■ Source data:

☆ ☆ ☆ ☆ ☆

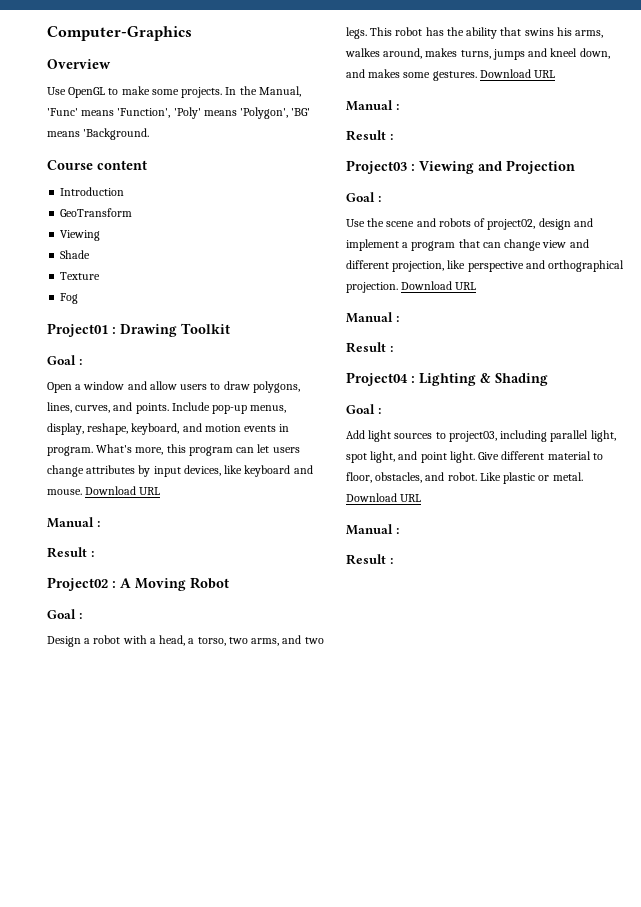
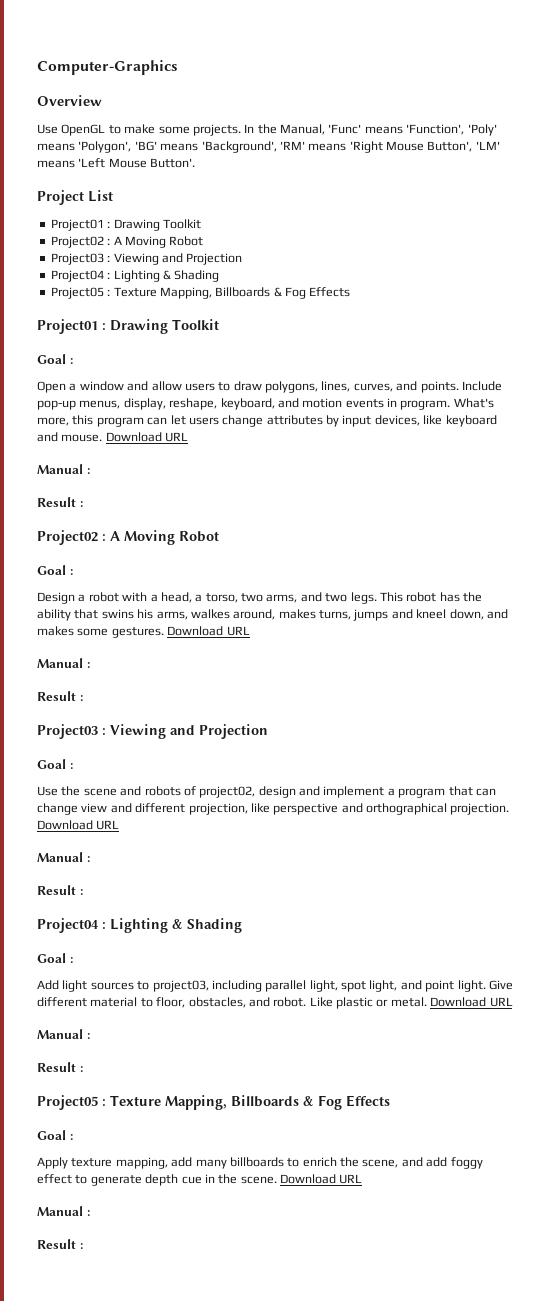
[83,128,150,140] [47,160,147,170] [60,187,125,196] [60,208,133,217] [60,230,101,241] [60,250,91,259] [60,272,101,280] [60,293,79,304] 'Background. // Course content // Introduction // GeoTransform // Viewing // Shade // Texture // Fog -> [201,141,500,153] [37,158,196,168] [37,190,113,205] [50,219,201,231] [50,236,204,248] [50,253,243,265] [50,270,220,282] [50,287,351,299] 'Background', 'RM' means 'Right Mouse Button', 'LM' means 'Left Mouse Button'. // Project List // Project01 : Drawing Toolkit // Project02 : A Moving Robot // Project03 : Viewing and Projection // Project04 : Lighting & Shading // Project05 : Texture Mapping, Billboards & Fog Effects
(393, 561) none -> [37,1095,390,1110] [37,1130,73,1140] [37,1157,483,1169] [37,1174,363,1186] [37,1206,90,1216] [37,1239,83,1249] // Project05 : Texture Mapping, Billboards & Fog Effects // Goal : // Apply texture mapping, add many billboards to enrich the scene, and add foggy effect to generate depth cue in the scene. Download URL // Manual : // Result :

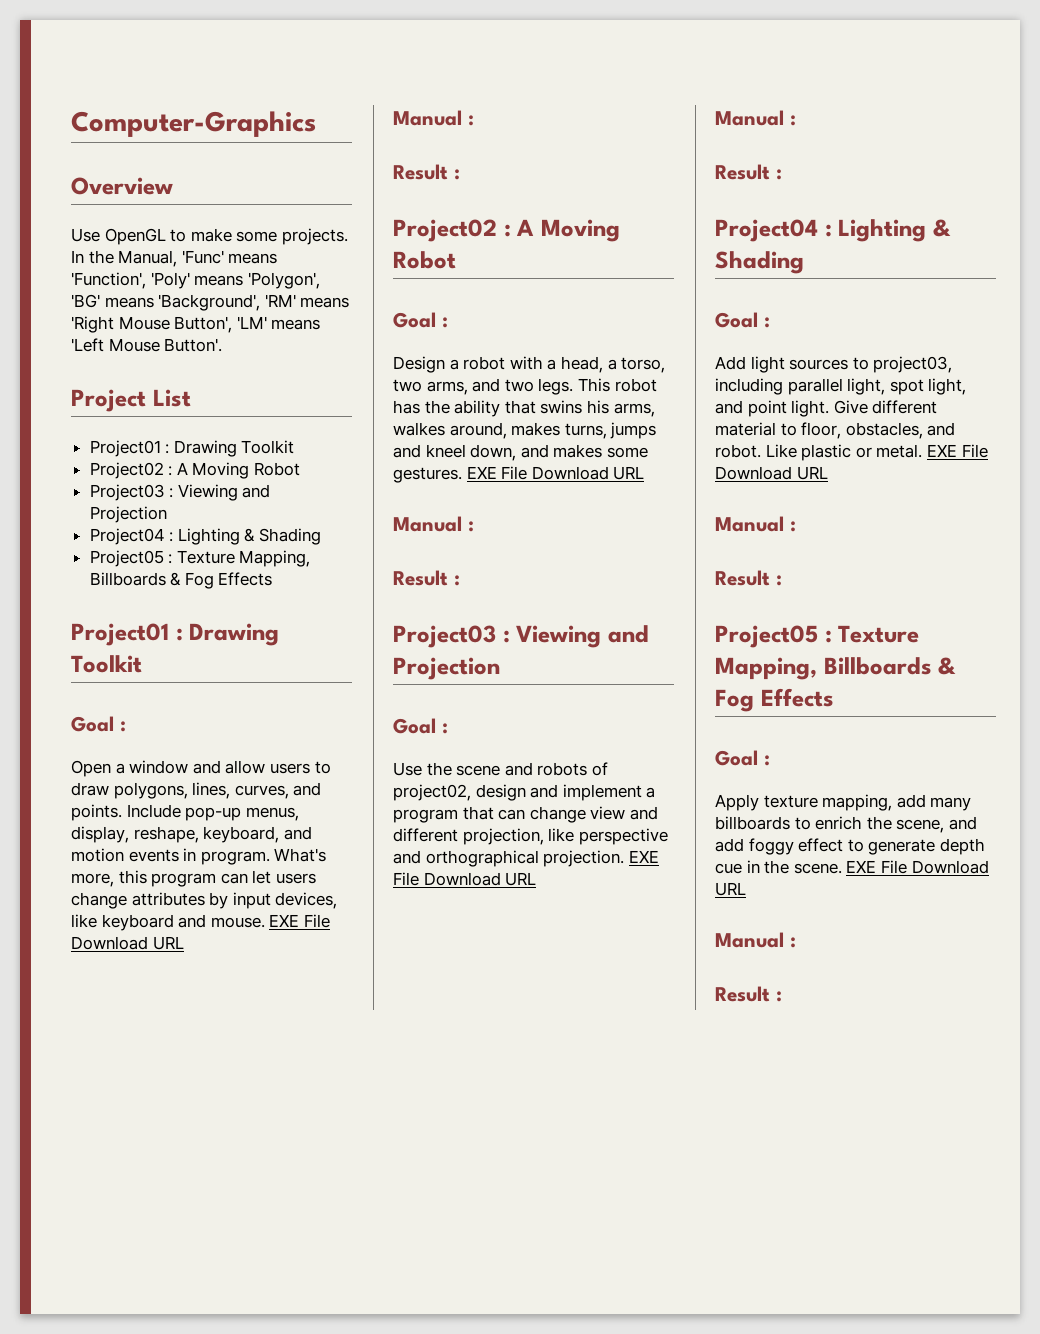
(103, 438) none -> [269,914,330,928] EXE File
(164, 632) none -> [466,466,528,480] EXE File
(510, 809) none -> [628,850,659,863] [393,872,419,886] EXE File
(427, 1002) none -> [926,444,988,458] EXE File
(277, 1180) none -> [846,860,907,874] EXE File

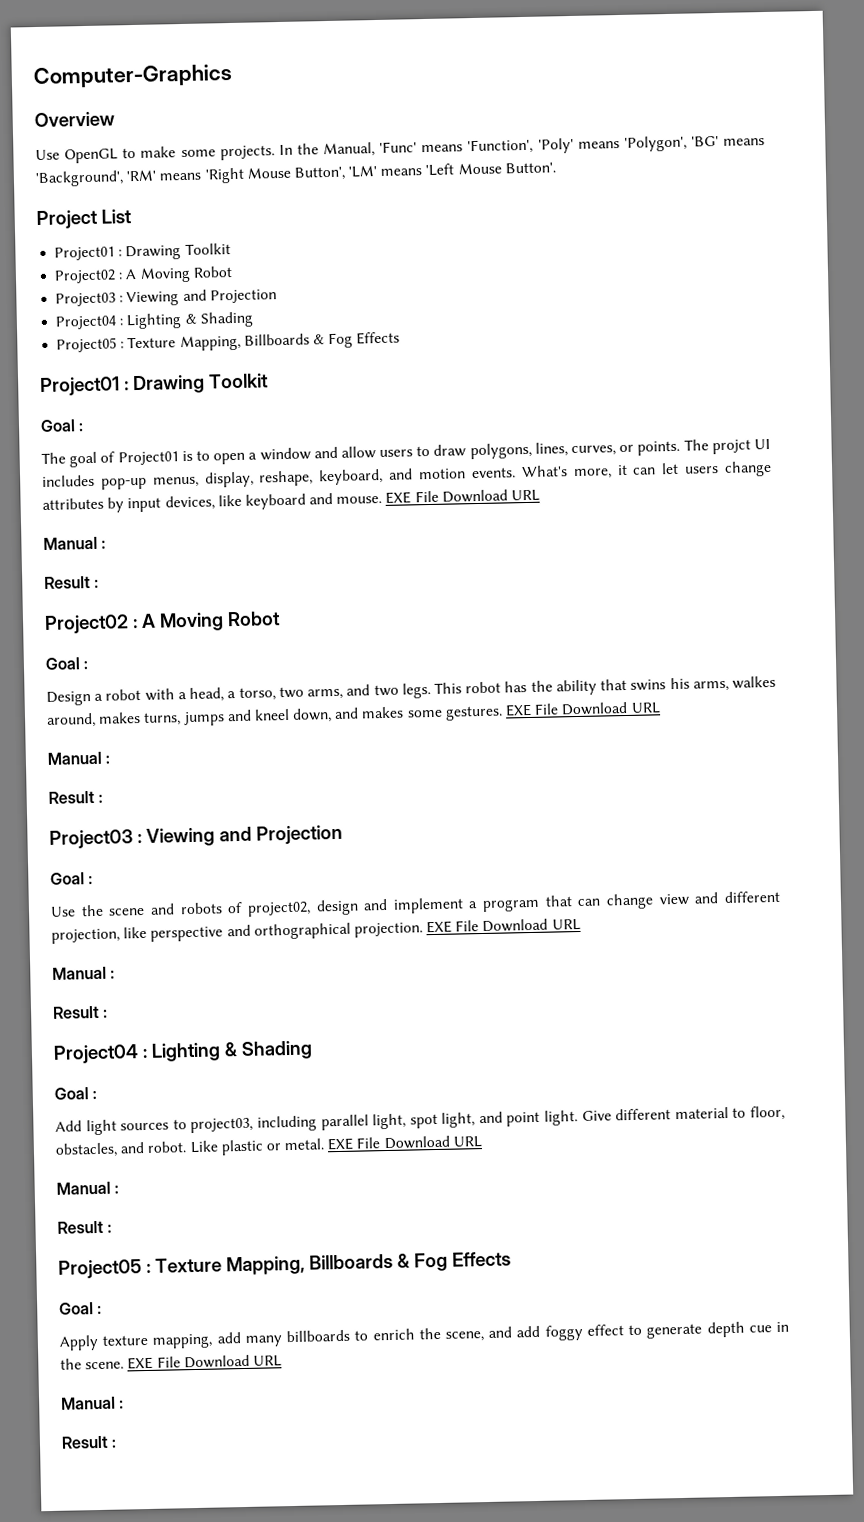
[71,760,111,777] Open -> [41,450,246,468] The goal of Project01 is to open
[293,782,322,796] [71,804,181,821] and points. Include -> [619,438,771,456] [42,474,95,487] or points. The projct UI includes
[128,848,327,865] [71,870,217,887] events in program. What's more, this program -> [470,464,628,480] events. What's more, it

☆ ☆ ☆ ☆ ☆

■ Exercise requirements:
Please report the number of lines in the data that include "none", with no other words.

■ Solved exercise:
6